Flushing a fox to a bird of prey
Many traditional hunts have bought birds of prey and say that they are using hounds to flush foxes so that the bird of prey can hunt them. The Act requires that the intention must be "for the purpose of enabling a bird of prey to hunt the wild mammal." Many experts, such as the Hawk Board, deny that any bird of prey can reasonably be used in the British countryside to kill a fox which has been flushed by (and is being chased by) a pack of hounds. If they are right, then it is unlikely that any use of dogs undertaken in this manner is legal.
It seems reasonable to assume that the judgement (above) describing the limits on flushing foxes to guns will be advisory on courts considering cases of the flushing of foxes to birds of prey.
Hunting below ground
Hunting below ground takes place with terriers
. The Act outlaws hunting with terriers (also known as terrier work of fox baiting) with a narrowly drawn exemption, described by the Minister, Alun Michael MP as existing "for gamekeepers
". The Act requires that any hunting below ground must comply with a number of conditions:
- The activity must be carried out "for the purpose of preventing or reducing serious damage to gamebirds or wild birds which a person is keeping or preserving for the purpose of their being shot."
- The person using the dog must have with them written evidence that the land used belongs to them or that they have been given permission to use the land by the occupier. This permission must be shown immediately to a police officer on request.
- Only one dog may be used underground at any one time.
- Reasonable steps must be taken to ensure that:
- the mammal is flushed as soon as found
- the mammal is shot as soon as flushed,
- the manner in which the dog is used complies with a code of practice, and the dog must be under sufficient control so as not to prevent this, and
- the dog is not injured.
Despite this, many fox hunts continue to use terriers on a regular basis. Three people, not associated with hunts, have plead guilty to offences under the Hunting Act for hunting with terriers and a fourth was found guilty after a trial.
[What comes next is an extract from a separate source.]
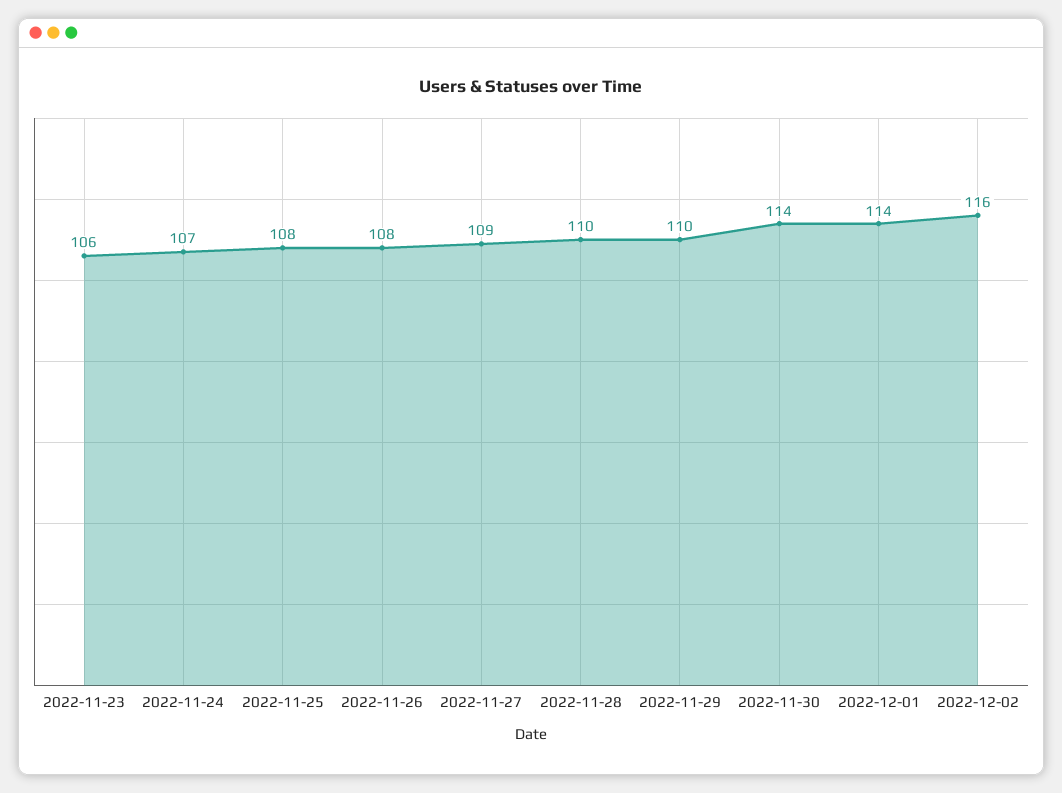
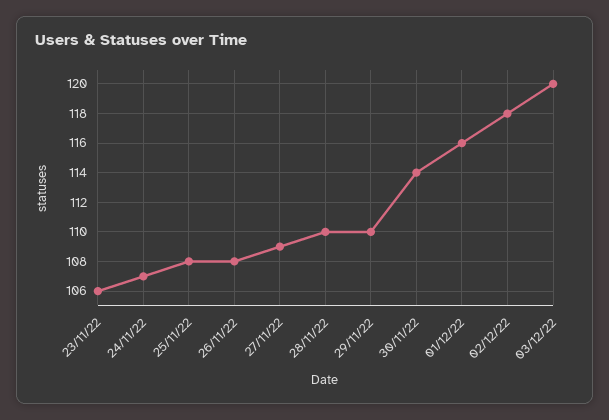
2022-12-01: 114 -> 116
2022-12-02: 116 -> 118
03/12/22: none -> 120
What the law does not cover
The Hunting Act does not stop, and was not intended to stop, 'drag hunting' where hounds are trained to follow an artificial scent, because no animal is chased.
Long Title & Enacting Formula
An Act to make provision about hunting wild mammals with dogs; to prohibit hare coursing and for connected purposes.
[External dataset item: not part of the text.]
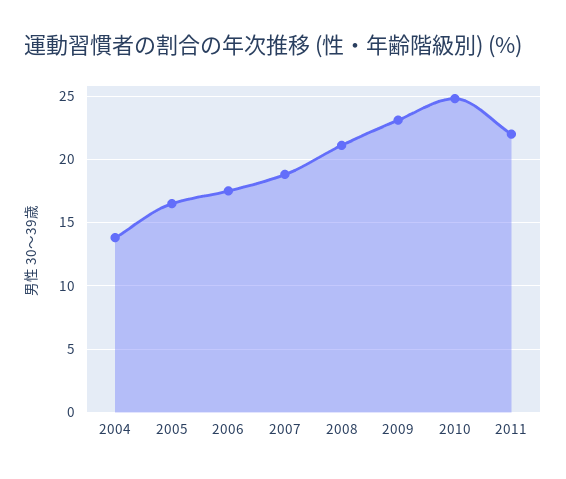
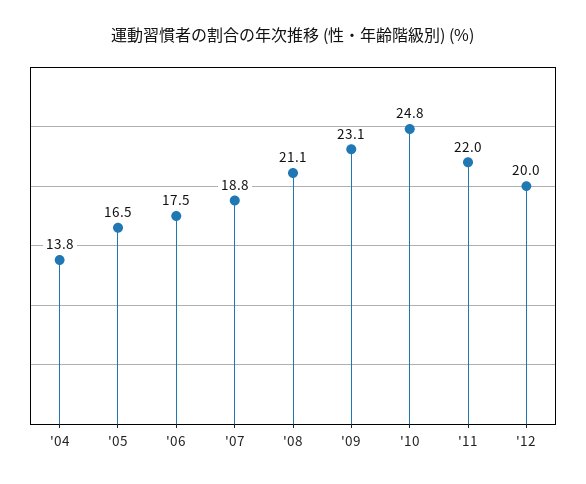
'12: none -> 20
BE IT ENACTED by the Queen's most Excellent Majesty, by and with the advice and consent of the Commons in this present Parliament assembled, in accordance with the provisions of the Parliament Acts 1911 and 1949, and by the authority of the same, as follows.
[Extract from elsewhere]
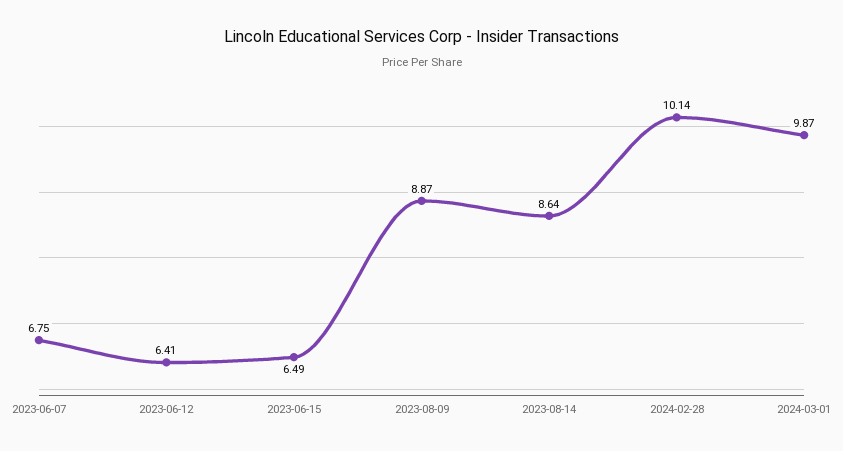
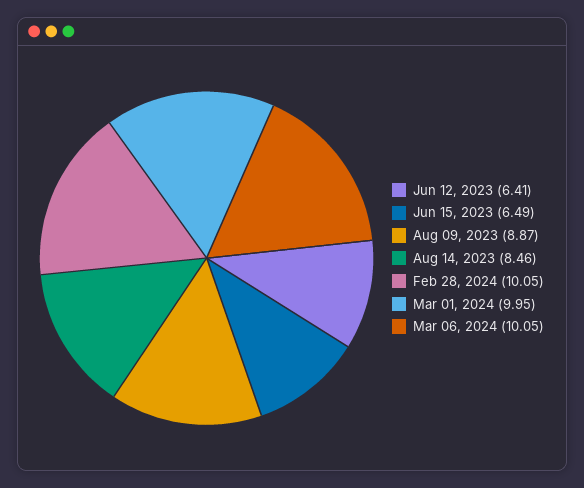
2023-06-07: 6.75 -> none
2023-08-14: 8.64 -> 8.46
2024-02-28: 10.14 -> 10.05
2024-03-01: 9.87 -> 9.95
Mar 06, 2024: none -> 10.05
The Protection of Wild Mammals (Scotland) Act
The equivalent law in Scotland, the Protection of Wild Mammals (Scotland) Act 2002
, similarly makes it illegal to chase or deliberately kill mammals with dogs. There are a number of differences between the two Acts:
- The Scottish Act does not place a two dog limit on the flushing of a mammal to guns in order to shoot it;
- With respect to flushing foxes above ground to guns to shoot them, only the Scottish Act permits this to be done to protect game birds;
- With respect to flushing foxes below ground to guns to shoot them, only the Scottish Act permits this to be done to protect livestock;
- The Scottish Act allows someone convicted to be sentenced for up to six months in prison, there is no such power in the Hunting Act.